Generally, you cannot ping an AP as it is a layer 2 device, this means it operates at the datalink layer. This layer will not respond to ICMP echos.
In the layer the only way to know if the AP is working is to see if you can ping your next hop (generally your gateway). To check the AP specifically you want have to find out in a layer two manner if there is a traffic coming to you.
Note: If you can associate with the AP it generally means the AP is OK.
However, to check if your AP is working correctly. First find out your AP's SSID (MAC address) via
iwlist. After doing so run a
tcpdump and check to make sure you are getting packets from the SSID to your computer's MAC address.

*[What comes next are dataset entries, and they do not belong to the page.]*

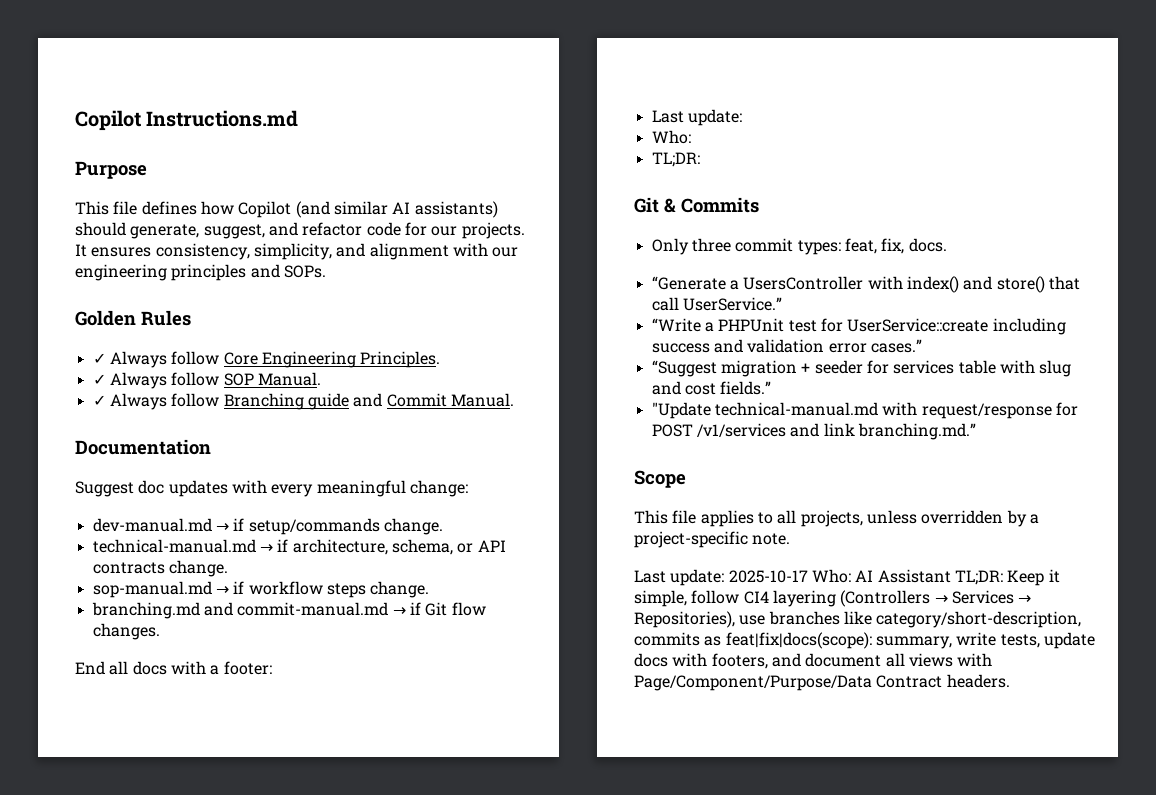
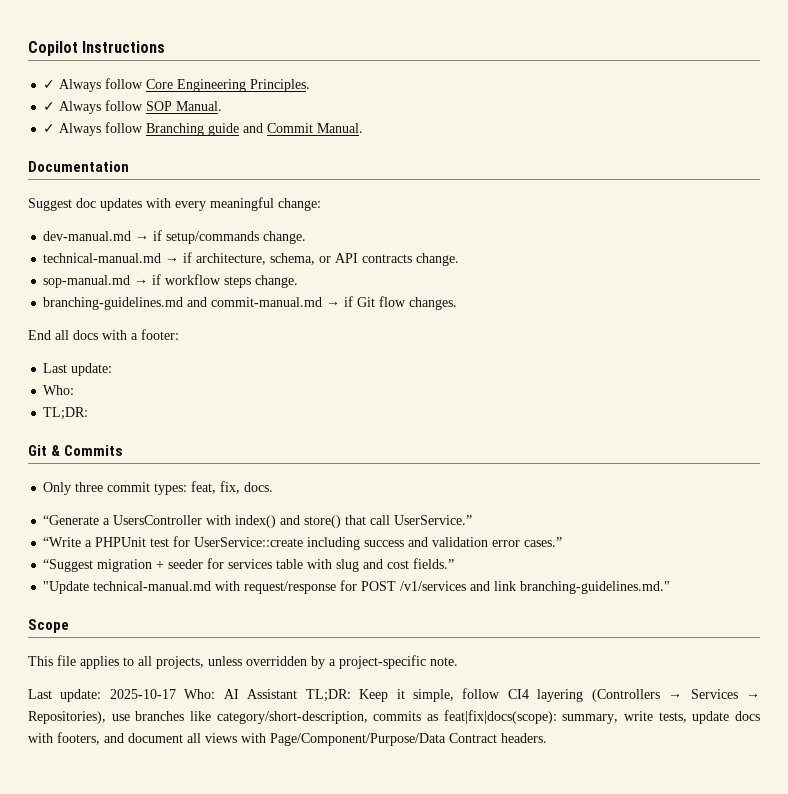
- Copilot Instructions.md
- Purpose
- This file defines how Copilot (and similar AI assistants) should generate, suggest, and refactor code for our projects. It ensures consistency, simplicity, and alignment with our engineering principles and SOPs.
- Golden Rules
+ Copilot Instructions
- branching.md and commit-manual.md → if Git flow changes.
+ branching-guidelines.md and commit-manual.md → if Git flow changes.
- "Update technical-manual.md with request/response for POST /v1/services and link branching.md.”
+ "Update technical-manual.md with request/response for POST /v1/services and link branching-guidelines.md."

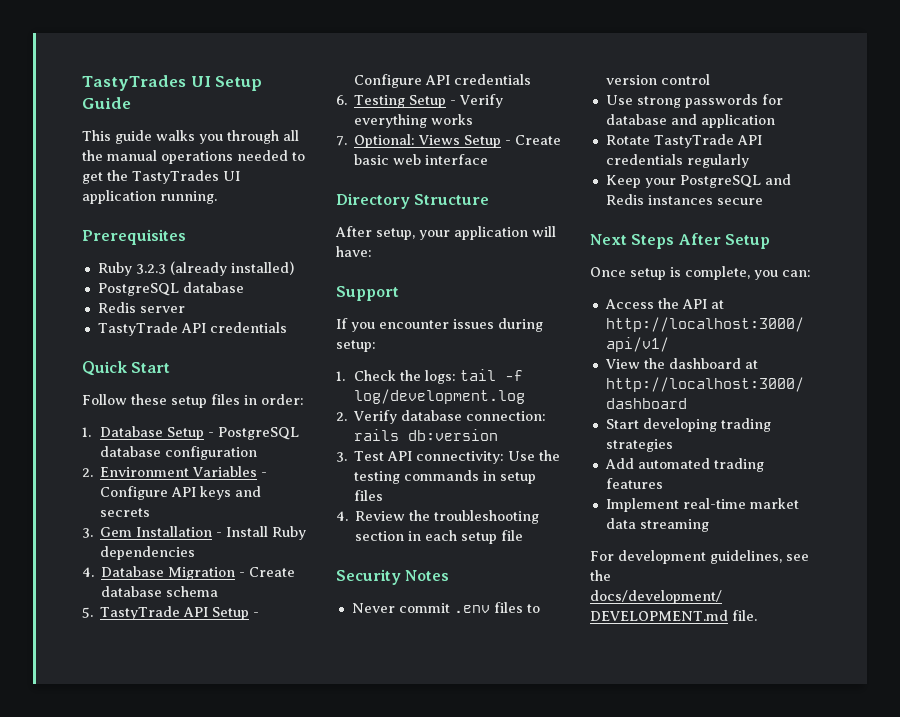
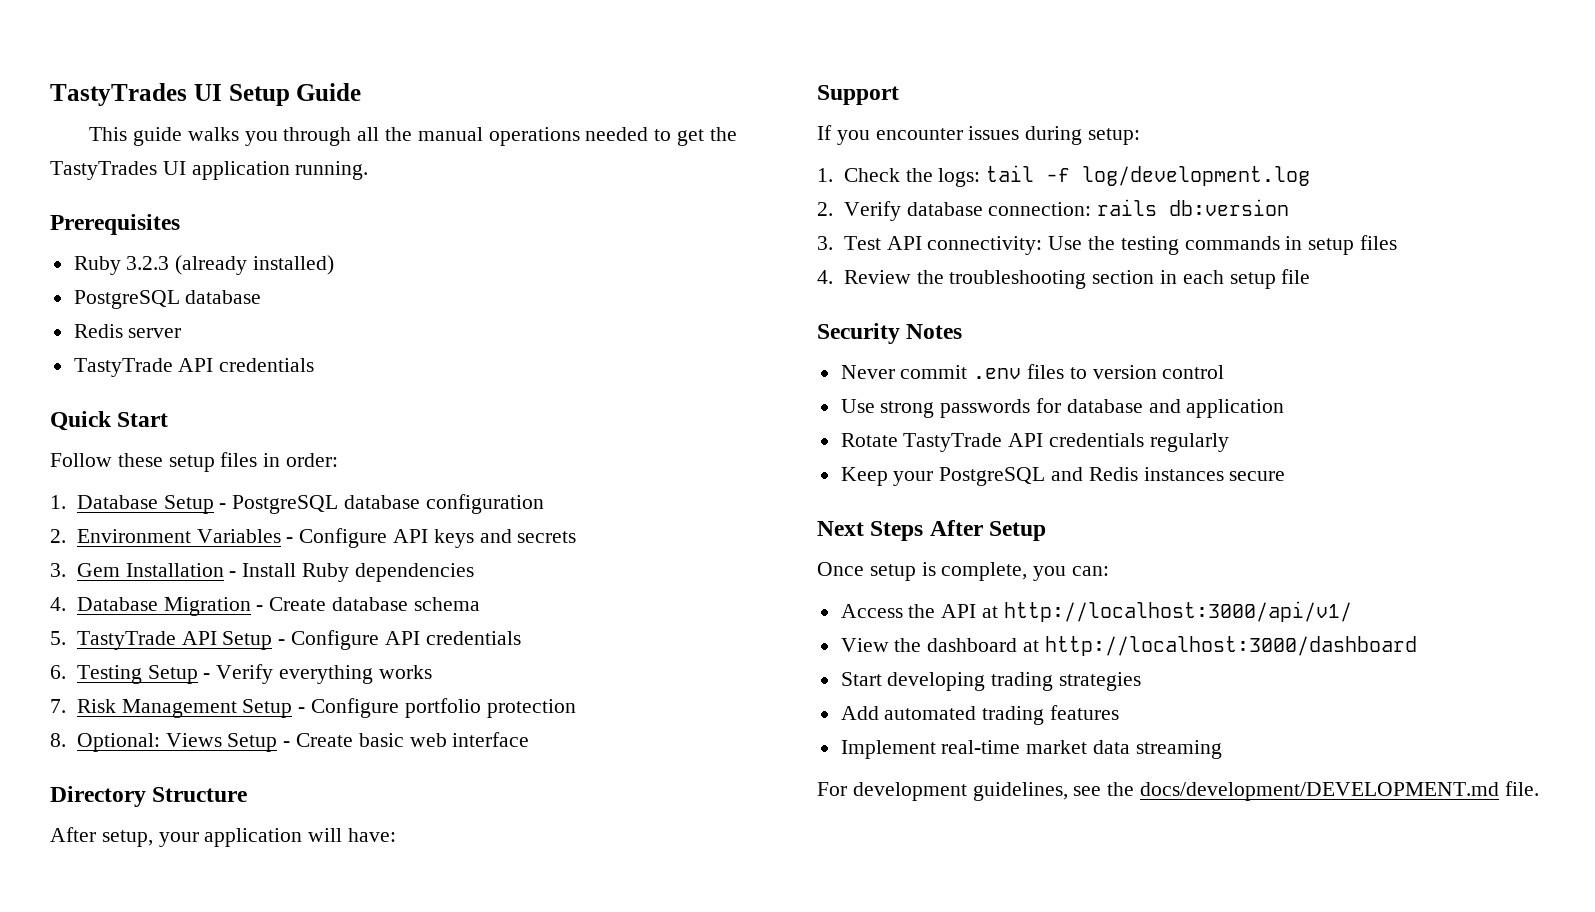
- 7. Optional: Views Setup - Create basic web interface
+ 7. Risk Management Setup - Configure portfolio protection
+ 8. Optional: Views Setup - Create basic web interface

tcpdump -i wlan0 -e -nn 'ether src XX:XX:XX:XX:XX:XX && ether dst FF:FF:FF:FF:FF:FF'
By seeing this traffic you will see that you are recieving traffic from the AP and you are associated properly.
tcpdump -i wlan0 -e -nn 'ether src XX:XX:XX:XX:XX:XX && ether dst YY:YY:YY:YY:YY:YY'
Replace the XXs with the MAC address of the AP (the SSID) and the YYs with the MAC address of your wireless interface. If you see traffic here, you know that the AP is specifically sending traffic to your wireless interface, which shows more conclusively what you are connected.
This answer assumes you are trying to make sure that the error you are having is with a connection to an AP.
If you want something different - i.e. a NetworkManager-like application which will connect to any available SSID, add that to your question.